Required work: In the listing that follows, print every line exactly and leave the images out.

Data for this task:
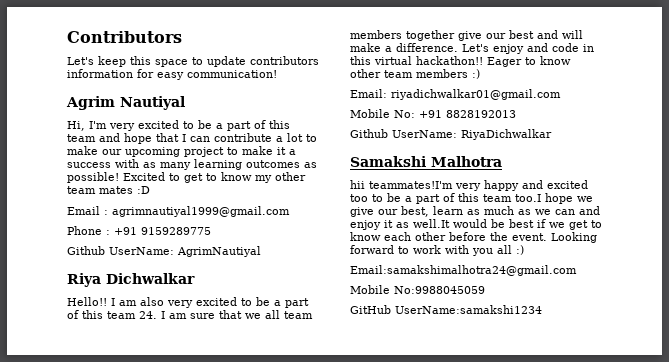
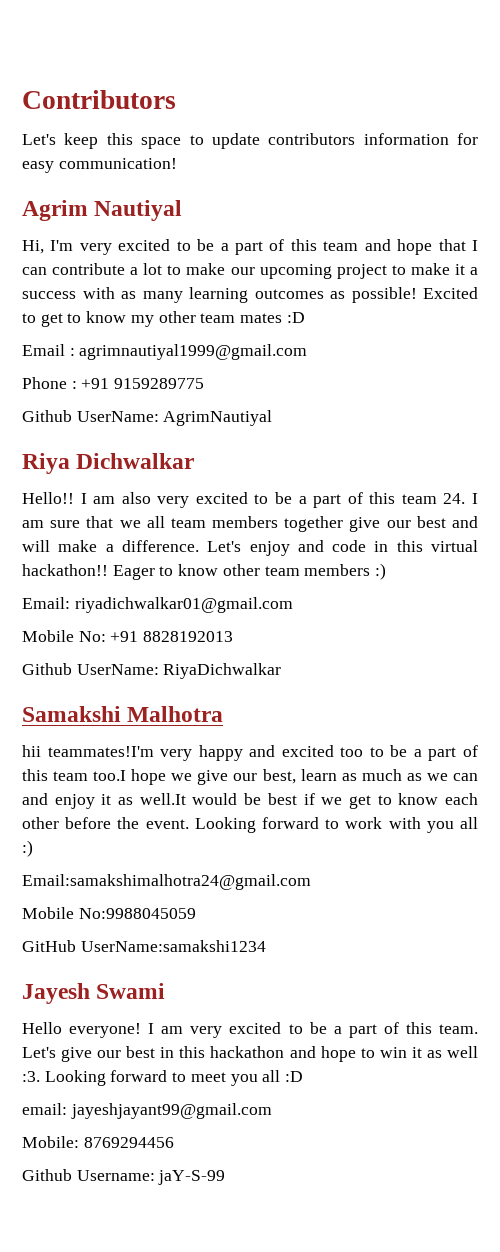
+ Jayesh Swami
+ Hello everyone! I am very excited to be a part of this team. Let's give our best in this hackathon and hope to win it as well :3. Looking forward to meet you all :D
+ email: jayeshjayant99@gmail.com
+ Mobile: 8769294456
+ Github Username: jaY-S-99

Your response:
+ Jayesh Swami
+ Hello everyone! I am very excited to be a part of this team. Let's give our best in this hackathon and hope to win it as well :3. Looking forward to meet you all :D
+ email: jayeshjayant99@gmail.com
+ Mobile: 8769294456
+ Github Username: jaY-S-99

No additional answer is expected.